What is needed
Could you find every line in the records below that contains the word "Pulls" and copy it?

The data

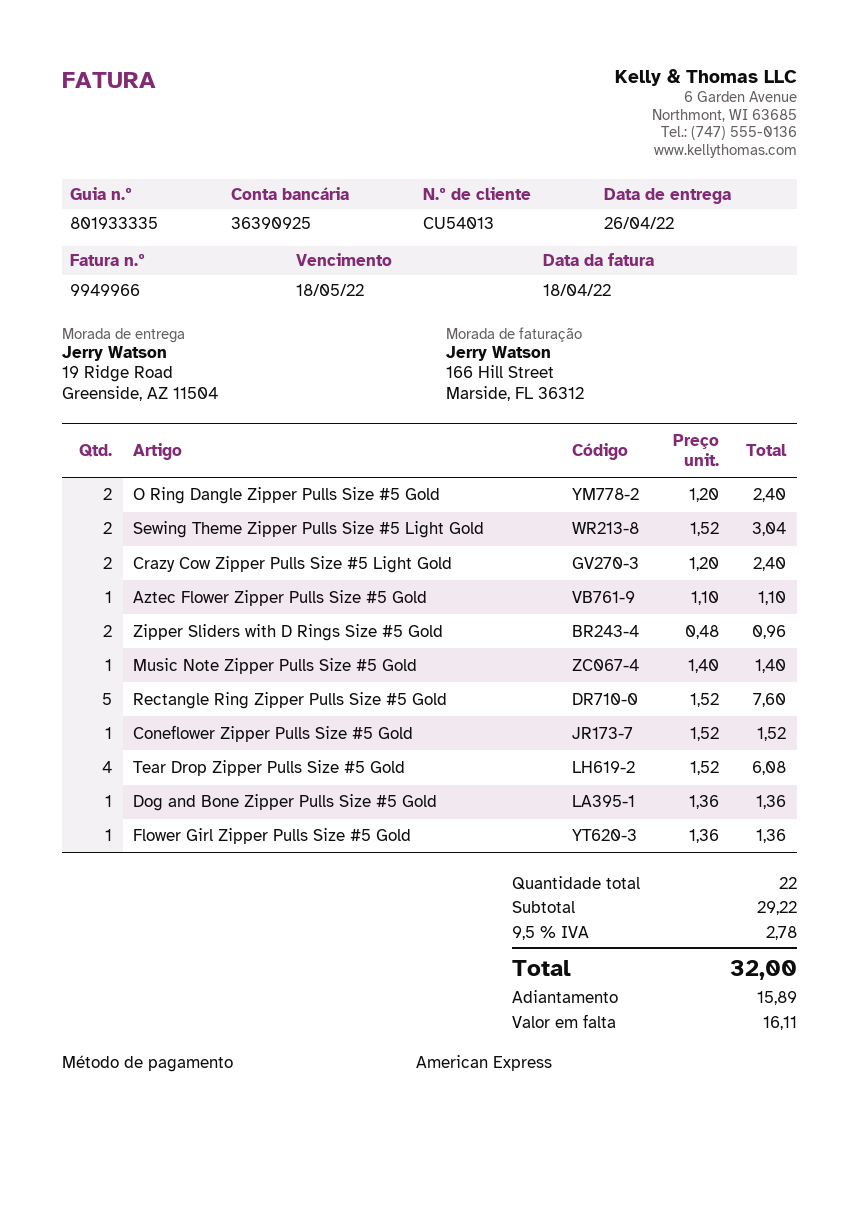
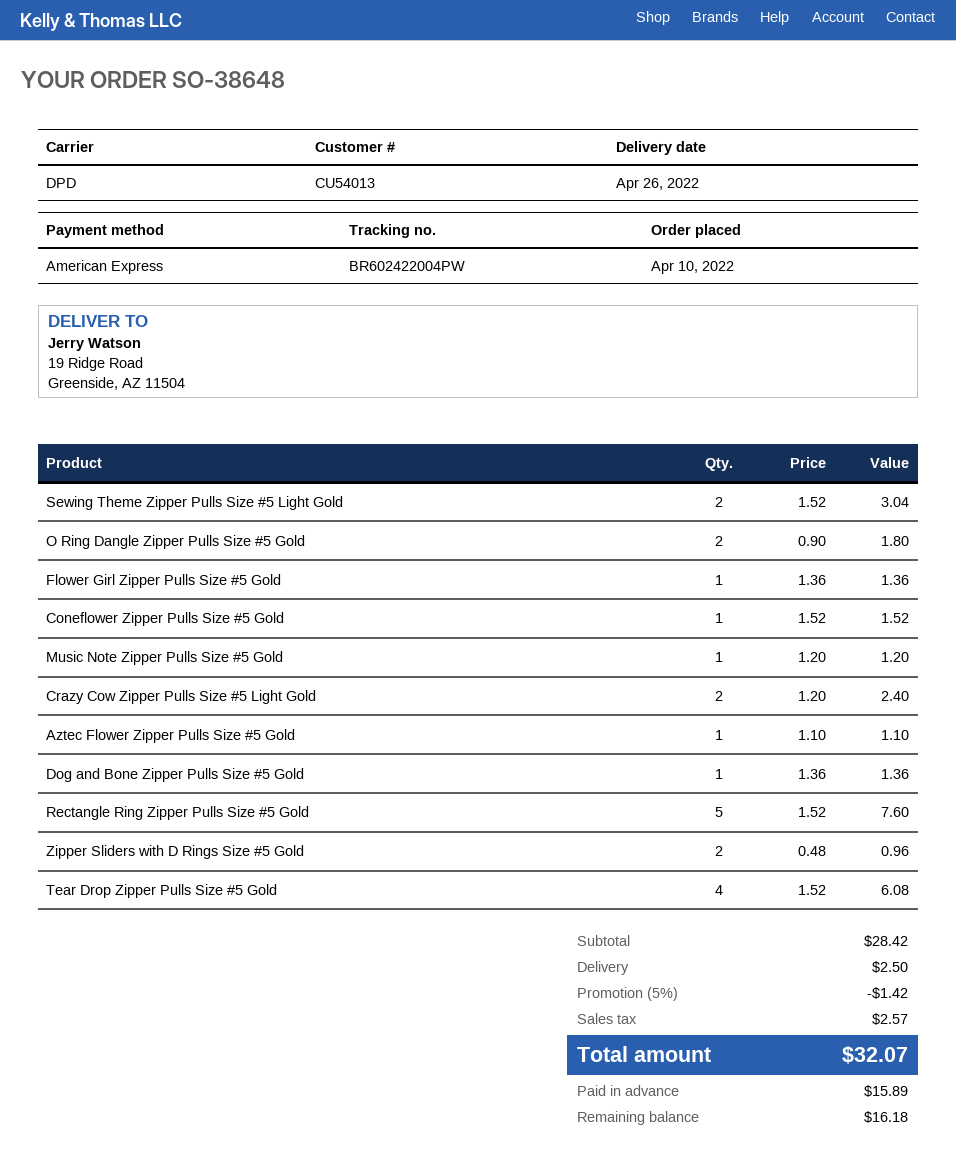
O Ring Dangle Zipper Pulls Size #5 Gold: 2 x 1.20 = 2.40 -> 2 x 0.90 = 1.80
Music Note Zipper Pulls Size #5 Gold: 1 x 1.40 = 1.40 -> 1 x 1.20 = 1.20
subtotal: 29.22 -> 28.42
discount: none -> 5% = 1.42
shipping: none -> 2.50
tax: 2.78 -> 2.57
total: 32.00 -> 32.07
balance: 16.11 -> 16.18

Exercise response
O Ring Dangle Zipper Pulls Size #5 Gold: 2 x 1.20 = 2.40 -> 2 x 0.90 = 1.80
Music Note Zipper Pulls Size #5 Gold: 1 x 1.40 = 1.40 -> 1 x 1.20 = 1.20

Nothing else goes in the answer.